Before we set off to pick up her friends, MP issued me a strict warning. "My friends think you're normal. Please keep it that way." I laughed and told her that the public has a right to know the truth. She looked panicky, and told me that it's too late to call the taxi, and could I PLEASE behave myself? "like, don't tell them anything too embarrassing, ok?" I couldn't figure out what she was trying to ask me. "Well, I spent the entire night last night preparing a list of conversation topics I could embarrass you with, do you want to see it?" She didn't.
So we picked up friend number one. She loaded her brand name luggage into my trunk, and we were off to pick up friend number two. Friend number two took longer, because she had her entire family there to see her off. Needless to say, she was dead embarrassed of her family, as MP's generally are, so we were out of there eventually. And then the fun started. "Guys, I brought my Prada phone!"
Prada phone? Silly me! I thought prada made clothes and the like. (Just when I figure out a company they go and change things...) I hoped I wasn't embarrassing my perfect sister, and asked what a Prada phone is. She wouldn't let me lay my non-perfect hands on it, but she took it out of the case to show me. It looked, surprisingly enough, like a phone. Friend2 turned it on, and MP and F1 squealed. "oooh!
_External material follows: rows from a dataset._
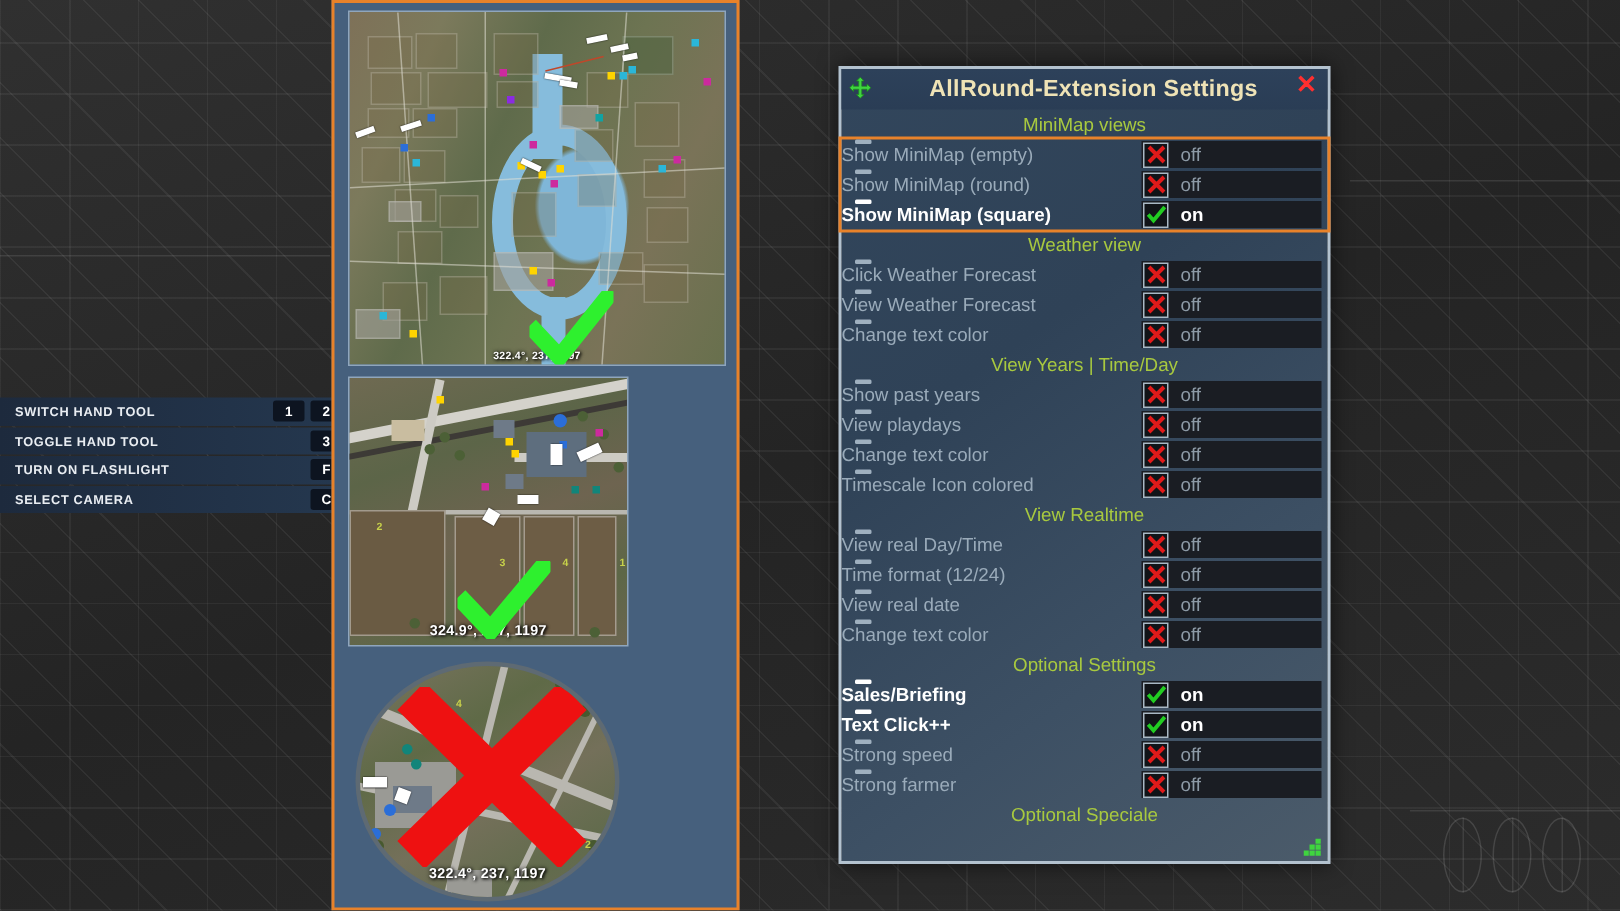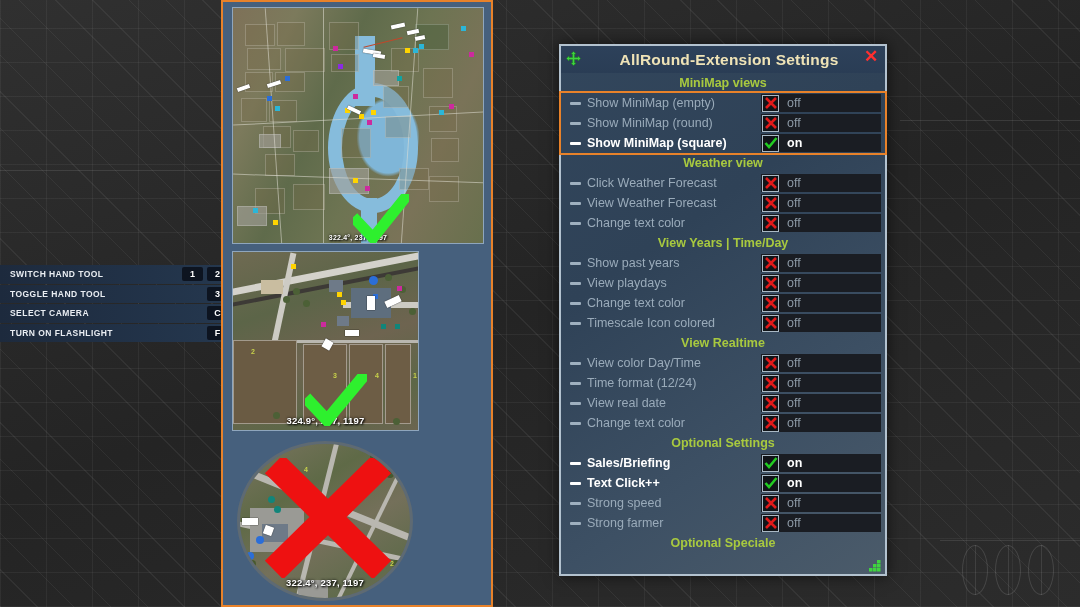"MiniMap views" .section-head { font-weight: bold -> normal }
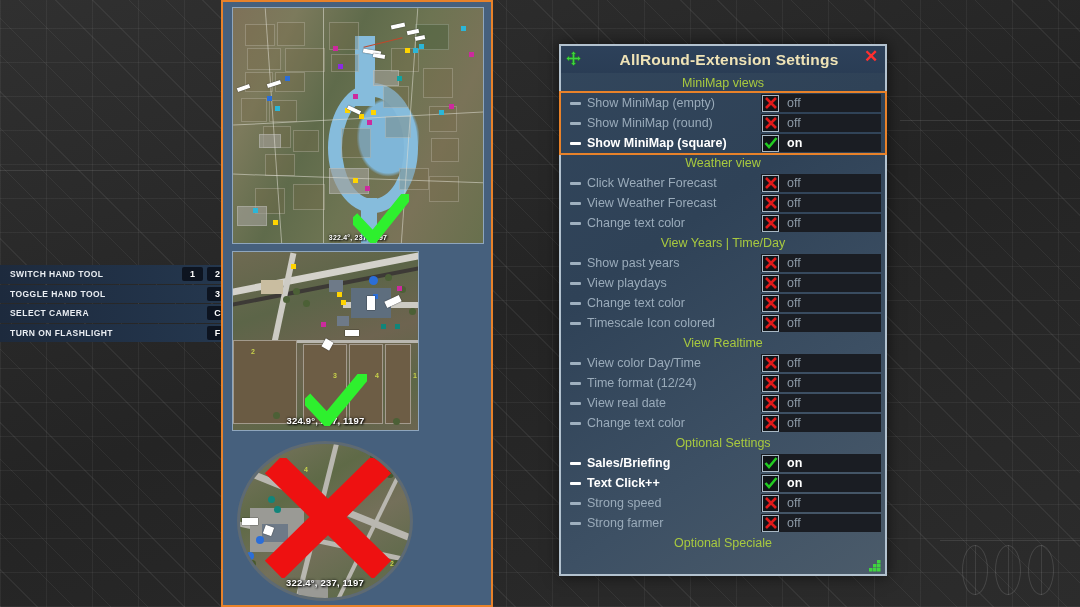"Show MiniMap (empty)" .opt-row { align-items: center -> flex-start; flex-direction: none -> column }
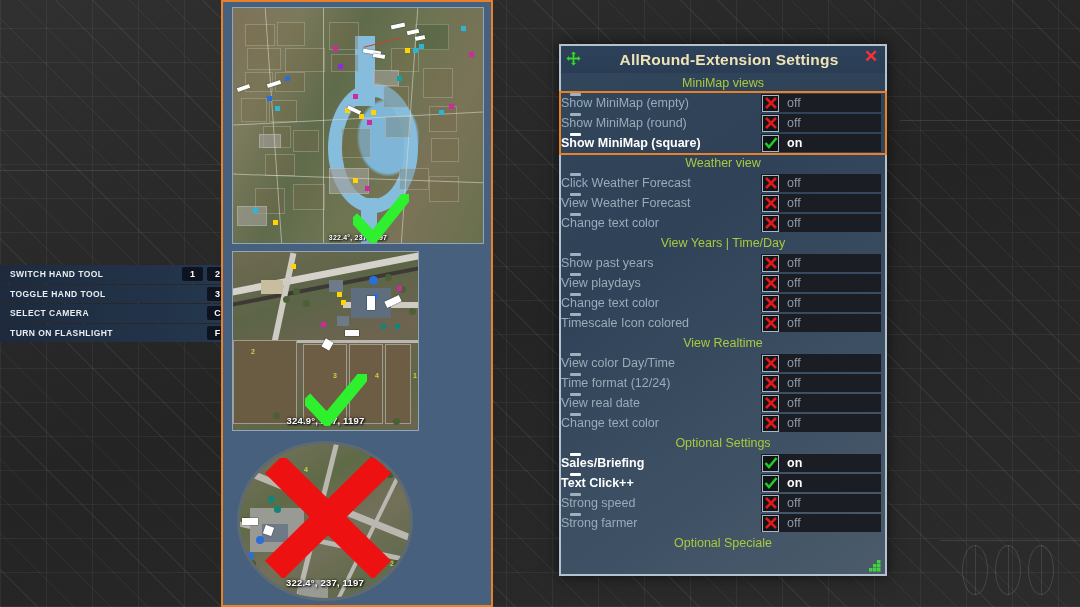"SELECT CAMERA" div.kb-row { order: before "TURN ON FLASHLIGHT" -> after "TURN ON FLASHLIGHT" }
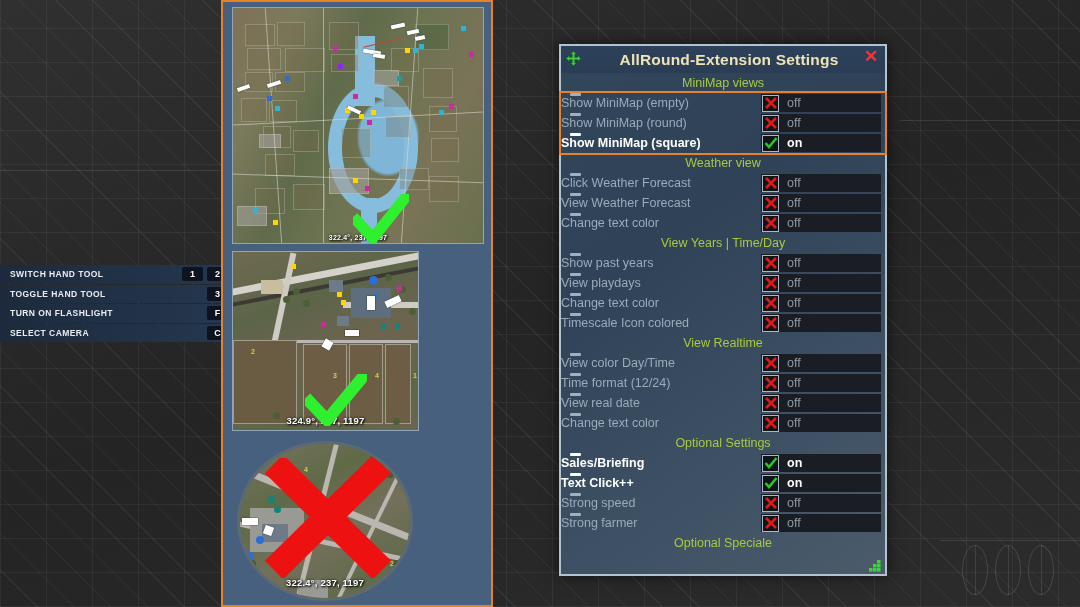"View color Day/Time" span.opt-label { text: color -> real }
It says PRADA on the screen."
Conversation then turned to the stress of packing. "I spent hours in [insert name of neighborhood's ritzyest, most exclusive store] making sure I had enough clothing for the trip." The other two nodded in sympathy. I tried unsuccessfully to keep the smirk off my face. I never realized how much easier my life is because of my hatred of shopping.
Having finished the topic of shopping and and packing for the trip, they went on to the important task of complimenting eachother on their fabulous choices. "Ok, I need help choosing which to wear most often. I have these guccis (puts on ugly black sunglasses), these pradas (exchanges pair), and these lacostes (dons final pair). What do you think?" MP was quick to offer a suggestion. "These Kate Spades might look better on you. Try them and I'll wear your Pradas."
Wait a minute, are they, or are they not, talking about sunglasses? The conversation continued in this vein until someone noticed MP's now sweatshirt. "Oh, hey! MP I like your Juicy!" Now, personally, when I saw that sweatshirt, I asked MP why it had a J on it, when her name starts with an M. She didn't answer me. So now I discovered the truth. This was the emblem of another cult.
I had enough. I couldn't keep myself from laughing any longer, so I knew I would have to move the conversation away from things I found so ludicrous. Unfortunately, my next conversation topic ha F1 and F2 crying from laughter, and MP chuckling along, while glaring at me out of the corner of her eye. We eventually reached the airport, and MP tried to usher her friends out of my presence as fast as possible. The Perfects presented me with a highly perfect keychain, that I am embarrassed to admit ownership of. I thanked them in as perfect of a way as a blob like me is capable of, and they departed. I was marveling at their parting line all the way home. "Thanks for the ride SD! And thanks for the entertainment! It was the best ride I ever had!"
Hey! This is a highly perfect person we are talking about. The icing on the cake came a little after I got home. A text from MP saying "thanks for driving us SD! My friends think u are soo cute!"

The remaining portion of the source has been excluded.